在《零度空间》里,都市究竟可以有多大?借用封岩自己的一句话来说,则是:“舞台在这里,在所有我们能看到的空间,大街、小巷、房间、街道。生活在别处。一切都可以推倒重来,像玩过家家似的,任性、由你,不分场合、地点、时间、白天黑夜。”在这一组——不,或许应该说是一束故事——因为故事与故事之间太紧密了,它们明明不相关,却常常有一些说不清道不明的勾连。像是不断地被提起的卡尔维诺,你在一个又一个的故事里读到这一情节。这一个、那一位的主人公端着、举着、顺手读着《寒冬夜行人》。他有时候出现在一则紧致的、内向的意识流小说里,有时候又在一个节奏快得让人喘不过气来的侦探故事里冒出来,让你悚然而惊,却又觉得理所当然。照样有精确的、摄影镜头般的定格,“时间是:00:00:00,他与她肩并肩走进了地铁站”,又或者是“寻获她尸体,是在1月23日的上午,8点35分……维多利亚海海滩边”。封岩很少形容词的叙述,总是让人想起毫无波澜的水面,而这些异常精准的时间点,就像按下了快门,咔嚓一声,水面跃起了一朵哗啦的水花——清晰、明确,如一张端正的相片。

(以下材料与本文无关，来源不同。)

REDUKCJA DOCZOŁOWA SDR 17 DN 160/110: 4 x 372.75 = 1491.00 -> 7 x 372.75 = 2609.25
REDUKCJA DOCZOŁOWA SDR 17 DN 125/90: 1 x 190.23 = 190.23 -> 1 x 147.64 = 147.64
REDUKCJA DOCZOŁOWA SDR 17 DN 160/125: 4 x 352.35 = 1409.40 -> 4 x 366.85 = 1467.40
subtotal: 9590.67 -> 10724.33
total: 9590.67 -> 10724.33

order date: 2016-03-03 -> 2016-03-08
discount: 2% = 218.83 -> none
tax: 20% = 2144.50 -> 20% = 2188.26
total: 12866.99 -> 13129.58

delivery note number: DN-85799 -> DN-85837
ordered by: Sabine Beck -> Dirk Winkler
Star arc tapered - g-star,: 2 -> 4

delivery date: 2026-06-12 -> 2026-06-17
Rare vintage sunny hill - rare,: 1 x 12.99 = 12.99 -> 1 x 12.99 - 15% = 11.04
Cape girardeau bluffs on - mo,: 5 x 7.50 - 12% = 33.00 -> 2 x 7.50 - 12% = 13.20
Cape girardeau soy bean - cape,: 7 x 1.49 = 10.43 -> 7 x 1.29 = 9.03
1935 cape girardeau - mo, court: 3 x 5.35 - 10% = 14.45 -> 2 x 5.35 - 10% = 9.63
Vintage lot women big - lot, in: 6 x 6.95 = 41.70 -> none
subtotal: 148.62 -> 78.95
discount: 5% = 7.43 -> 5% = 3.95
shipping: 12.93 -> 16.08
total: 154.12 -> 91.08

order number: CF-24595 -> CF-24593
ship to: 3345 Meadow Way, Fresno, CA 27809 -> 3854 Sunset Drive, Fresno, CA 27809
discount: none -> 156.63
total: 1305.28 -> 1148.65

值得一提的是,《座椅反弹的声响》和以“零度空间”命名的短篇小说集,虽然在文字的编辑安排上,《座椅》在前,短篇小说在后,然而其写作的时间顺序却刚好相反,短篇小说的写作要早于中篇多年。前者是在纽约,身为异乡客的封岩,或许因为是城市的旁观者,他比居住于斯、因而也相对沉溺于其中的纽约客们更能看清这个城市的疏离与无情。《座椅》则完成于2000年初的北京,他在北京这座老城回望并虚构同样是古城的西安,我猜这两座城市都烙进了他的灵魂,因而他细致周到、抽丝剥茧地进行叙述,传奇反而被消解了。但无论《座椅》还是《零度空间》,它们都是一个执着于影像的摄影艺术家用文字来佐证他对当代生活的思考,是两种迥然不同的城市记录。

创作者从无到有,总是一次又一次地打开新的观看世界之道。而这一回,摄影艺术家封岩放下了手中的相机,以文字和虚构为名拉开了一扇故事的大门,我们借机得以重新窥看并审视我们生存于此、但有时却熟视无睹的世界。